Sergej Lebedew - Menschen im August / Ljudi Avgusta

  • Verlagstext

    Russland im August 1991: ein Putsch bringt das Land zum Beben, Gorbatschow wird abgesetzt, Jelzin übernimmt die Macht und Putin kann kaum erwarten, der Nächste zu sein. Das Land zerfällt. Nichts ist mehr, wie es Jahrzehnte lang war. Die einen verscherbeln Bodenschätze und Panzer und werden Multimillionäre, die anderen versinken in bitterer Armut. In dieser Zeit des totalen Umbruchs entdeckt der Ich-Erzähler das Tagebuch seiner Großmutter und erkennt, dass das Schweigen über die Vergangenheit gebrochen werden muss, wenn Russland eine Zukunft haben will. Ein hochaktueller, ein spannender Roman über ein Land, das schon lange keine Weltmacht mehr ist.


    Der Autor

    Sergej Lebedews Zeitung, für die er in den letzten Jahren schrieb, wurde während des Ukrainekonflikts verboten. Als Schriftsteller und Journalist sieht der 1981 in Moskau geborene Lebedew in Russland für sich keine Zukunft mehr. „Menschen im August“ darf in Russland nicht erscheinen, die deutsche Ausgabe ist die Weltpremiere. Zuletzt erschien sein Roman „Der Himmel auf ihren Schultern“.


    Inhalt

    Tanja, die Großmutter des Icherzählers, hat als Lektorin in einem russischen Verlag für politische Literatur gearbeitet. In Tanjas strikter Arbeitsroutine wurde ein korrigiertes Manuskript stets in den Papierkorb geworfen, wenn die korrigierte Fassung getippt war. Es durfte jeweils nur eine gültige Fassung eines Textes geben. Ihre Eigenheit, für klaren Tisch zu sorgen, bestimmte auch die Familiengeschichte. Tanjas dem Enkel hinterlassenes Tagebuch aus der Zeit des Zweiten Weltkriegs wirft nun die Frage auf, welche Version ihres Lebens sie ihren Nachkommen hinterlassen wollte. Drei Brüder der Großmutter fallen im Krieg, ihre Schwestern und Schwäger verhungern während der Blockade Leningrads. Der Vater ihres 1941 geborenen Kindes war unbekannt und möglicherweise hat sie sich einen Namen ausgedacht, weil für die Registrierung eines Neugeborenen ein Vatersname als mittlerer Name benötigt wird. Als der Icherzähler, Geologe wie der Autor, nach dem Schicksal seines Großvaters Michail zu forschen beginnt, wachsen seine Zweifel an Tanjas Version mit jedem Schritt. Tanja als Protokollantin stellt nur eine (beschönigte) Version der Geschehnisse dar, erst durch Ergänzungen ihres Sohnes entsteht die vollständige Geschichte. Es stellt sich die Frage, ob Tanjas Leiden der Gegenwart aus Schuldgefühlen resultieren, weil sie den Vater ihres Kindes zuerst fortgewünscht und schließlich völlig aus dem Manuskript ihres Lebens getilgt hat. Der junge Geologe will die Geografie seiner Familie wiederherstellen wie einen zerbrochenen Spiegel. Eine verschlungene Familiengeschichte fördert er dabei zutage, in der ein Urgroßvater seinen Enkeln aus seinem Leben als Militärarzt im 19. Jahrhundert berichtete und in der so manches Schicksal nach Emigration und Verschleppung nicht zu klären ist.

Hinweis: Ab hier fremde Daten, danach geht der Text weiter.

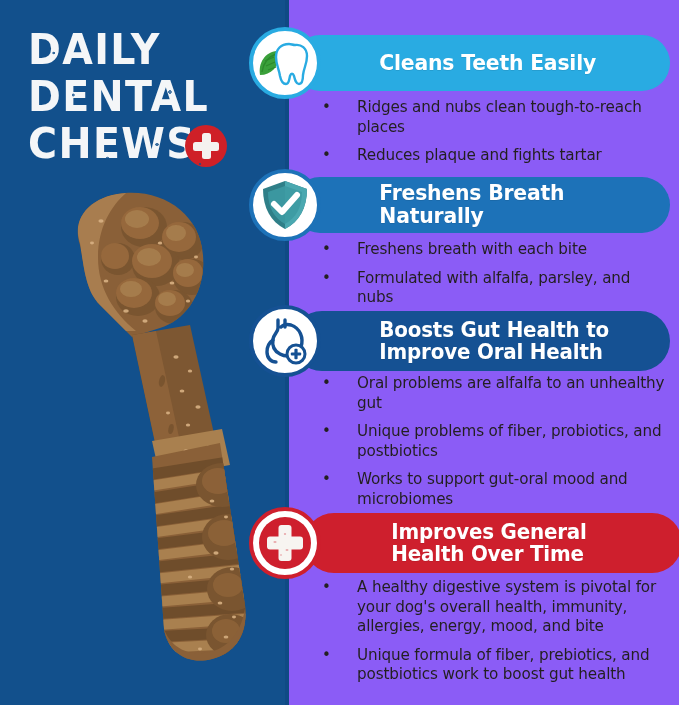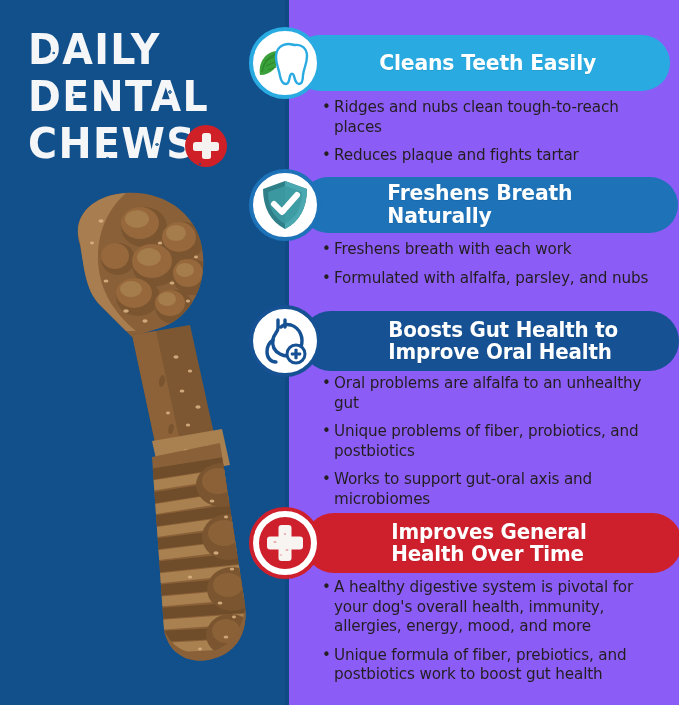"Ridges and nubs clean tough-to-reach" .bullet .btxt { margin-left: none -> 23px }
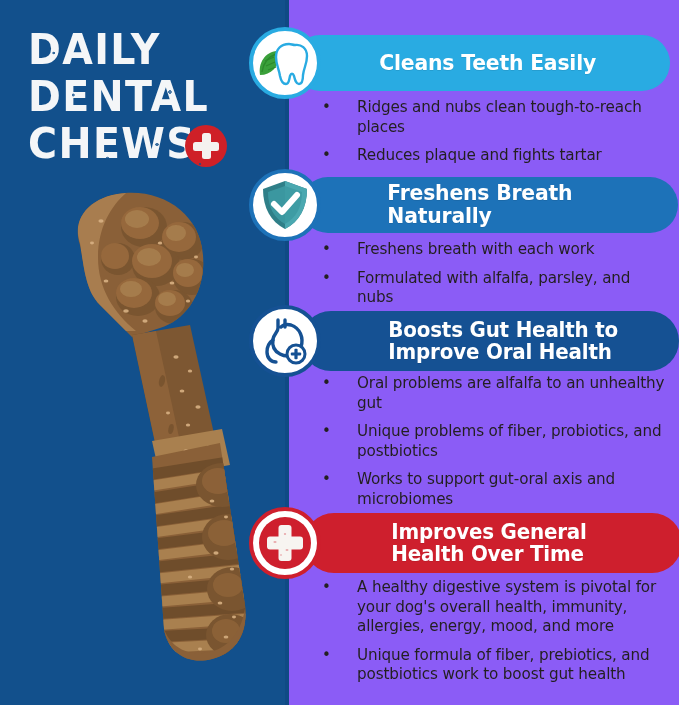"Freshens Breath Naturally" div.pill { left: 300px -> 292px }
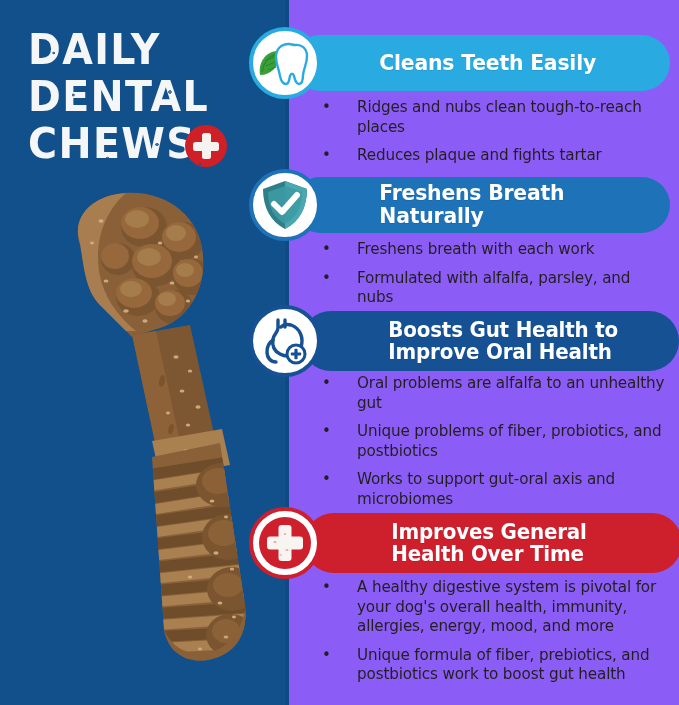"Freshens breath with each work" span.btxt { text: work -> bite }
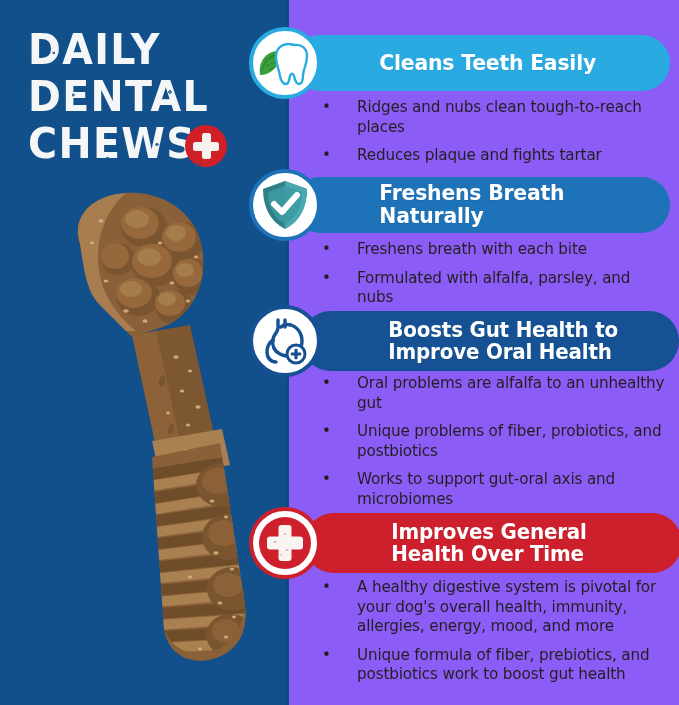"Boosts Gut Health to" div.pill { left: 301px -> 292px }
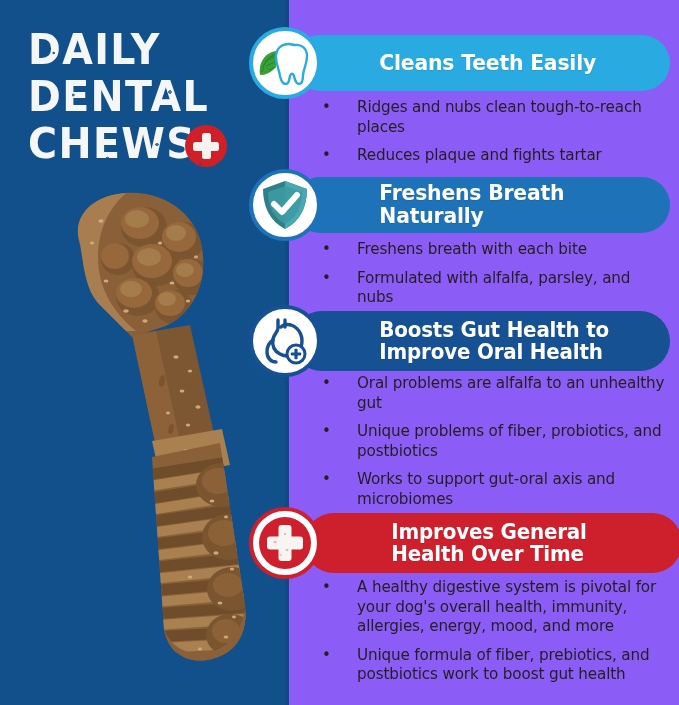"Works to support gut-oral axis" span.btxt { text: axis -> mood }
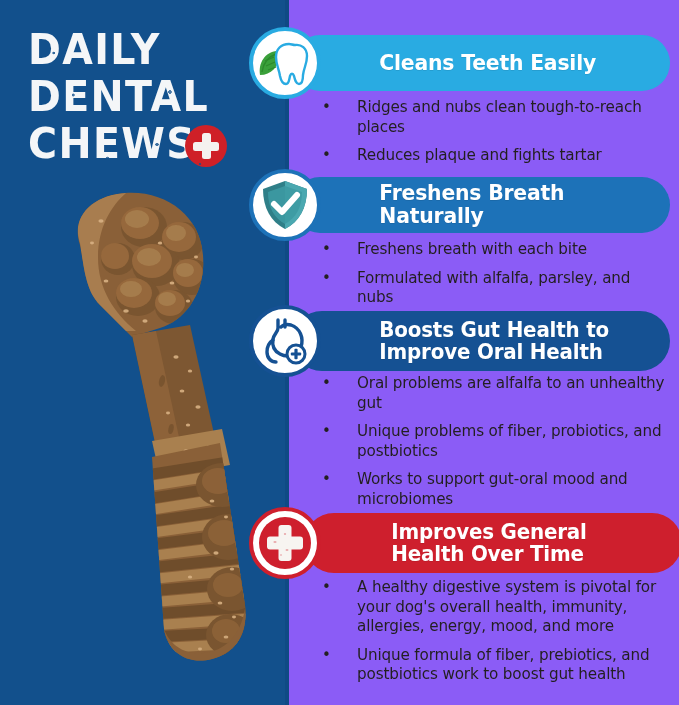"A healthy digestive system is" span.btxt { text: more -> bite }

    Mit seiner Reise nach Polen, die der angeblichen Überführung der Urne eines Verstorbenen dient, wechselt der Erzähler in die Rolle eines schlitzohrigen Schatzsuchers. Er verkehrt nun in einer Subkultur, in der nach Mammutskeletten, wertvollem Altmetall, verschollenen Reichtümern und legendären Helden gesucht wird. Auf der anderen Seite dieser Halbwelt vermutet er seinen Großvater M. Vielleicht weil ihm die Rolle als Schatzsucher so wenig liegt, öffnen sich ihm andere Menschen und erzählen von ihren in der Verbannung in Arbeitslager verschollenen Angehörigen. Schließlich verknüpft Lebedew die Suche des Erzählers nach den Verschollenen und Verschleppten von damals mit denen des Tschetschenienkrieges der Gegenwart. Neben der persönlichen Betroffenheit der Erzählerfigur geht es um ethnische Säuberungen, um die Säuberung von Akten und Zeitzeugnissen - damit um die weißen Flecken in der russischen Zeitgeschichte.


    Fazit

    Lebedews Roman sehe ich als direkte Fortsetzung seines ersten Buchs, die durch die Verknüpfung von Familiengeschichte, Schelmenroman und Auseinandersetzung mit der russischen Geschichte der 90er sehr viel komplexer ausfällt als "Der Himmel auf ihren Schultern".



    Zitat

    Auf einmal entdeckte ich, dass erwachsene Menschen, die in der atheistischen Sowjetunion groß geworden waren, sehr realistisch empfanden, dass sie von Geistern, Gespenstern, von paranormalen Zonen umgeben waren. Zuerst schrieb ich das der allgemeinen intellektuellen Desorientiertheit jener Zeit zu, doch dann begriff ich, dass ich irrte.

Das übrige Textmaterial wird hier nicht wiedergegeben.